WHAT IS BEING ASKED:
Take from the records below each line that holds "compare".

++++

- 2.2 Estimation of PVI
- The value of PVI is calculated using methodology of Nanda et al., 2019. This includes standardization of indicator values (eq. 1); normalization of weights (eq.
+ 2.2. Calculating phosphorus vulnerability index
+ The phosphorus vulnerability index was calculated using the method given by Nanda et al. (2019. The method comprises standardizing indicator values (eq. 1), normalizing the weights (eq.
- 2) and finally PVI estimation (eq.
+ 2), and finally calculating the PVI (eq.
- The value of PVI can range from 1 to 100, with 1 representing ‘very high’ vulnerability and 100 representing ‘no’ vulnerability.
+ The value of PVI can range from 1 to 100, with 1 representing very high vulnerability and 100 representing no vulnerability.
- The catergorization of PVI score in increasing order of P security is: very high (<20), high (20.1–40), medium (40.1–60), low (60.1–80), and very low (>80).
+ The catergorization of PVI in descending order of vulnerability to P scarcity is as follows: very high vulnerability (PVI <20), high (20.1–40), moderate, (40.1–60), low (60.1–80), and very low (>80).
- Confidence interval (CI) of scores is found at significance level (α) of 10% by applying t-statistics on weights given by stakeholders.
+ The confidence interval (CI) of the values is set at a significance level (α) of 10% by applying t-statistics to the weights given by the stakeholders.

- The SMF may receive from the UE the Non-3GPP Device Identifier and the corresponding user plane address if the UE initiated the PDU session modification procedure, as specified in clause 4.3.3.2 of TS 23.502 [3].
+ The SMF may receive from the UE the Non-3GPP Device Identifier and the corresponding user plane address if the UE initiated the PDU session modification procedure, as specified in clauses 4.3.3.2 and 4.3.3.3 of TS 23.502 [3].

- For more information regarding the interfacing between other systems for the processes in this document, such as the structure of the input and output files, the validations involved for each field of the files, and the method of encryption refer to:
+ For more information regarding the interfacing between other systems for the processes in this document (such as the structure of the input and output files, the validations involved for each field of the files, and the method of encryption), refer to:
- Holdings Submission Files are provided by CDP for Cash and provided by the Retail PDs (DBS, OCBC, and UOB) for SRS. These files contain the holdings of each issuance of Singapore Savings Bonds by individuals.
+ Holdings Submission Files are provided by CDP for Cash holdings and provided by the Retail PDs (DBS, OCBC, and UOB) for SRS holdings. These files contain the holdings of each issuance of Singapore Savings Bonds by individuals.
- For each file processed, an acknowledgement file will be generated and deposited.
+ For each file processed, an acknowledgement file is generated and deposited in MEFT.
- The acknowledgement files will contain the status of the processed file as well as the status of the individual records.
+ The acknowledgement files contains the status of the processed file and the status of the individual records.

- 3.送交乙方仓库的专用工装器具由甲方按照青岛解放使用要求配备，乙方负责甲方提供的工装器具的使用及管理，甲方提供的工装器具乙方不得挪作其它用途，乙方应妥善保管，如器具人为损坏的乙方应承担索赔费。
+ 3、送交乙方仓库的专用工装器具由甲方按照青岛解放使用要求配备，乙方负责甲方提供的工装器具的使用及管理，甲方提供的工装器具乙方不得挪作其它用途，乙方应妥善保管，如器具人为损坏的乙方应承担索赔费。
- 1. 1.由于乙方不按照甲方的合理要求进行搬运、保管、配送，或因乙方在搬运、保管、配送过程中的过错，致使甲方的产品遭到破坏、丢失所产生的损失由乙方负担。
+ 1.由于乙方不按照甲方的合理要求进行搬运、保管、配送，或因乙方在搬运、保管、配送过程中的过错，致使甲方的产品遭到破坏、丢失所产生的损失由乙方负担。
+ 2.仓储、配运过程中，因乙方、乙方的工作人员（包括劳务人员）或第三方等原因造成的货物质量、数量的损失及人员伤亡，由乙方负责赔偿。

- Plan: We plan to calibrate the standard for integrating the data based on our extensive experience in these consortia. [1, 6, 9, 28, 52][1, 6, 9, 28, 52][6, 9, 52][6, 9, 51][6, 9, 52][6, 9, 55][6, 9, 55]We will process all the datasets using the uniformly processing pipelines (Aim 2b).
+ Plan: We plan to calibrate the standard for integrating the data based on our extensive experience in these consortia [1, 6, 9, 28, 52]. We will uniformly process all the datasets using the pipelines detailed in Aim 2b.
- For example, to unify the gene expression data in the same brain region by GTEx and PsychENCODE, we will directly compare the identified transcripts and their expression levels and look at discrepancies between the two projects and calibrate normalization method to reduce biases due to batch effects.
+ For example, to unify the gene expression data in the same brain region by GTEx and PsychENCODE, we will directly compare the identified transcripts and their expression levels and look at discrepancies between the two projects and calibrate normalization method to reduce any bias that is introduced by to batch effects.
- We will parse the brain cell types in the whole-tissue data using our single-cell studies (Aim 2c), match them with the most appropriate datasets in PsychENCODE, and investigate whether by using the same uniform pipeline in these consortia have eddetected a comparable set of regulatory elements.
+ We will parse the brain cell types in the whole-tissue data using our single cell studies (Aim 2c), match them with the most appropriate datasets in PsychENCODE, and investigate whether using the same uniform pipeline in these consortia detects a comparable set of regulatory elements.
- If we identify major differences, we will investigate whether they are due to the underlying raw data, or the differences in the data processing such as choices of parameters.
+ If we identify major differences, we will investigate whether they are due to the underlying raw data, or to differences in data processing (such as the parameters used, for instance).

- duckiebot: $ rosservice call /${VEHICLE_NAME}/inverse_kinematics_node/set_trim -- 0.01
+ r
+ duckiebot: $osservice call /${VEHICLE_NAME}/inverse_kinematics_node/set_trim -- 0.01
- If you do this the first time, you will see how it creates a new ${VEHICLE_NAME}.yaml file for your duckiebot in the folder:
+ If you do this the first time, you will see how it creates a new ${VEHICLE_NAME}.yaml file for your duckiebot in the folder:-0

++++

RESULT OF THE TASK:
- For example, to unify the gene expression data in the same brain region by GTEx and PsychENCODE, we will directly compare the identified transcripts and their expression levels and look at discrepancies between the two projects and calibrate normalization method to reduce biases due to batch effects.
+ For example, to unify the gene expression data in the same brain region by GTEx and PsychENCODE, we will directly compare the identified transcripts and their expression levels and look at discrepancies between the two projects and calibrate normalization method to reduce any bias that is introduced by to batch effects.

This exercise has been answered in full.